§ TO DO
Copy out each entry precisely; no image belongs in the result.

╔══

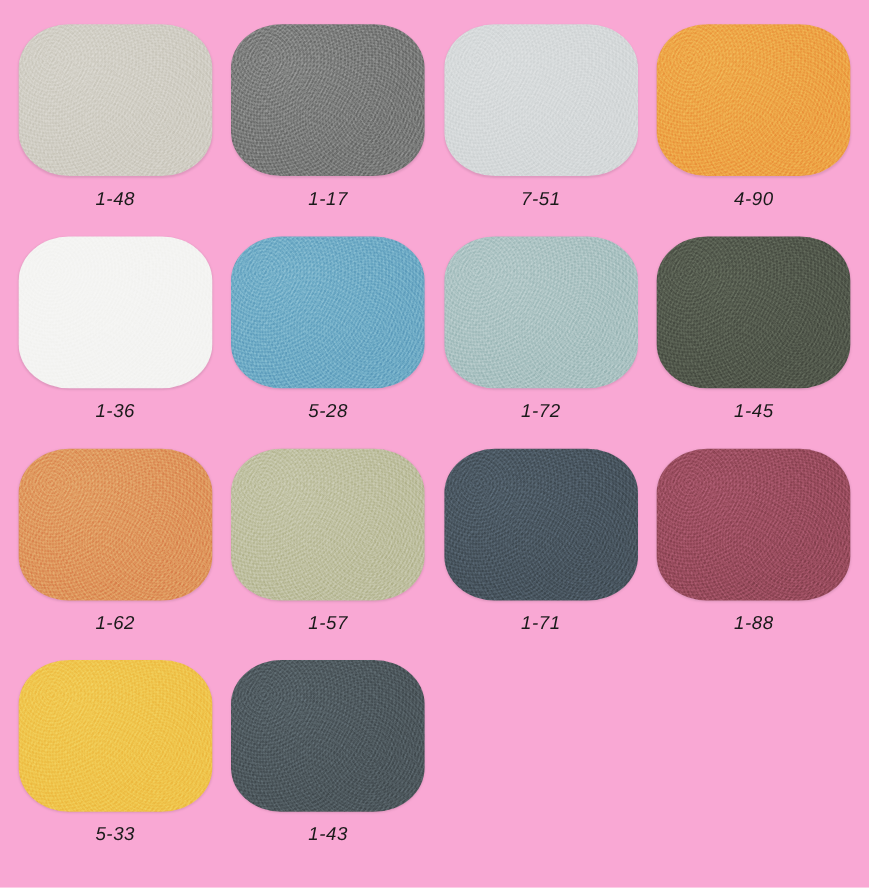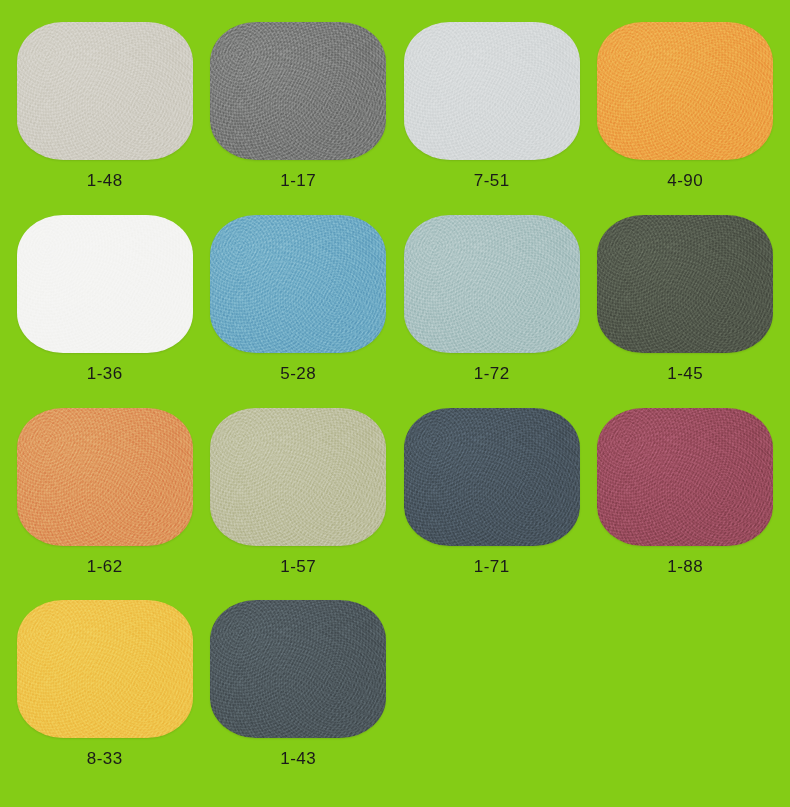--- a/index.html
+++ b/index.html
@@ -90,21 +90,21 @@
     font-family: "Liberation Sans", sans-serif;
     font-weight: 400;
     line-height: 1;
     text-align: center;
     user-select: text;
   }
 </style>
 </head>
 <body>
 
-<div id="swatch-board" style="background: #84cc16;">
+<div id="swatch-board" style="background: #f9a8d4; font-style: italic;">
     <div class="swatch-cell">
       <div class="swatch-tile-wrap">
         <div class="swatch-tile" style="background-color: rgb(207, 204, 194);"></div>
       </div>
       <div class="swatch-label">1-48</div>
     </div>
     <div class="swatch-cell">
       <div class="swatch-tile-wrap">
         <div class="swatch-tile" style="background-color: rgb(118, 119, 118);"></div>
       </div>
@@ -167,21 +167,21 @@
     <div class="swatch-cell">
       <div class="swatch-tile-wrap">
         <div class="swatch-tile" style="background-color: rgb(149, 73, 90);"></div>
       </div>
       <div class="swatch-label">1-88</div>
     </div>
     <div class="swatch-cell">
       <div class="swatch-tile-wrap">
         <div class="swatch-tile" style="background-color: rgb(239, 194, 73);"></div>
       </div>
-      <div class="swatch-label">8-33</div>
+      <div class="swatch-label">5-33</div>
     </div>
     <div class="swatch-cell">
       <div class="swatch-tile-wrap">
         <div class="swatch-tile" style="background-color: rgb(75, 85, 90);"></div>
       </div>
       <div class="swatch-label">1-43</div>
     </div>
   </div>
 
 </body></html>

╚══

§ SOLUTION
--- a/index.html
+++ b/index.html
@@ -90,21 +90,21 @@
     font-family: "Liberation Sans", sans-serif;
     font-weight: 400;
     line-height: 1;
     text-align: center;
     user-select: text;
   }
 </style>
 </head>
 <body>
 
-<div id="swatch-board" style="background: #84cc16;">
+<div id="swatch-board" style="background: #f9a8d4; font-style: italic;">
     <div class="swatch-cell">
       <div class="swatch-tile-wrap">
         <div class="swatch-tile" style="background-color: rgb(207, 204, 194);"></div>
       </div>
       <div class="swatch-label">1-48</div>
     </div>
     <div class="swatch-cell">
       <div class="swatch-tile-wrap">
         <div class="swatch-tile" style="background-color: rgb(118, 119, 118);"></div>
       </div>
@@ -167,21 +167,21 @@
     <div class="swatch-cell">
       <div class="swatch-tile-wrap">
         <div class="swatch-tile" style="background-color: rgb(149, 73, 90);"></div>
       </div>
       <div class="swatch-label">1-88</div>
     </div>
     <div class="swatch-cell">
       <div class="swatch-tile-wrap">
         <div class="swatch-tile" style="background-color: rgb(239, 194, 73);"></div>
       </div>
-      <div class="swatch-label">8-33</div>
+      <div class="swatch-label">5-33</div>
     </div>
     <div class="swatch-cell">
       <div class="swatch-tile-wrap">
         <div class="swatch-tile" style="background-color: rgb(75, 85, 90);"></div>
       </div>
       <div class="swatch-label">1-43</div>
     </div>
   </div>
 
 </body></html>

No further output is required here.